** Opening PROVIDED DATA block **
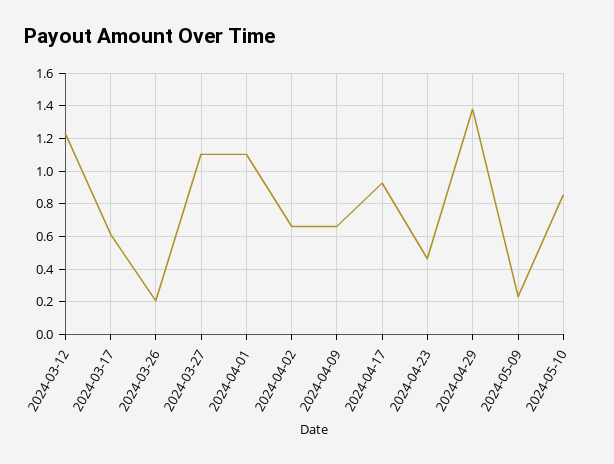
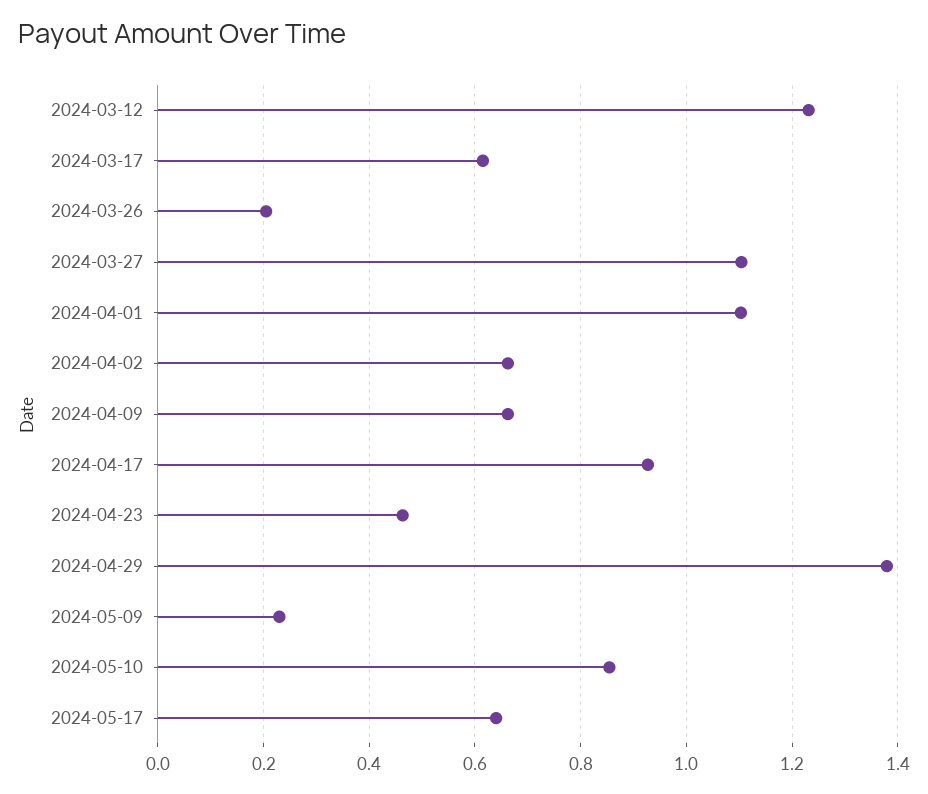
2024-05-17: none -> 0.64

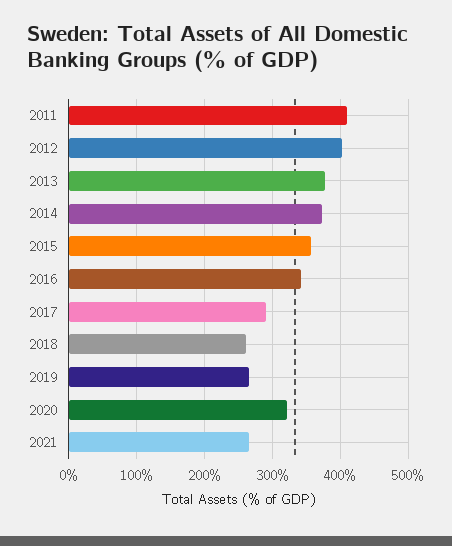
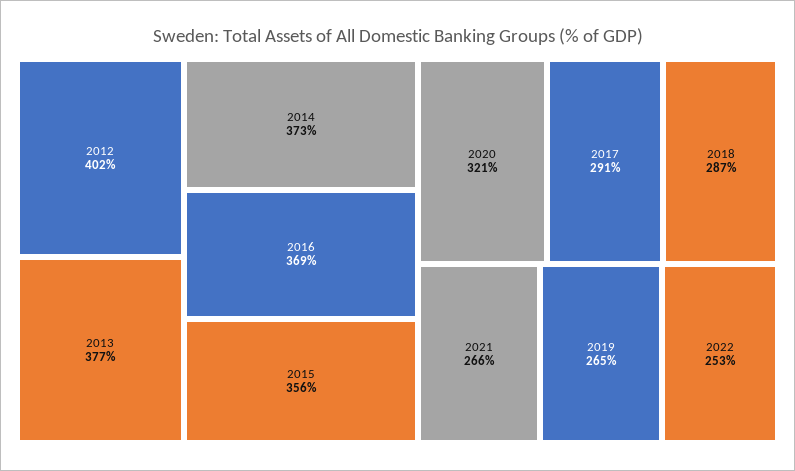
2011: 410 -> none
2016: 340 -> 369
2018: 260 -> 287
2022: none -> 253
** Closing PROVIDED DATA block **
> _WHAT YOU HAVE TO DO_:
Strip the images and reproduce the remaining records precisely.

> _THE COMPLETED TASK_:
2024-05-17: none -> 0.64

2011: 410 -> none
2016: 340 -> 369
2018: 260 -> 287
2022: none -> 253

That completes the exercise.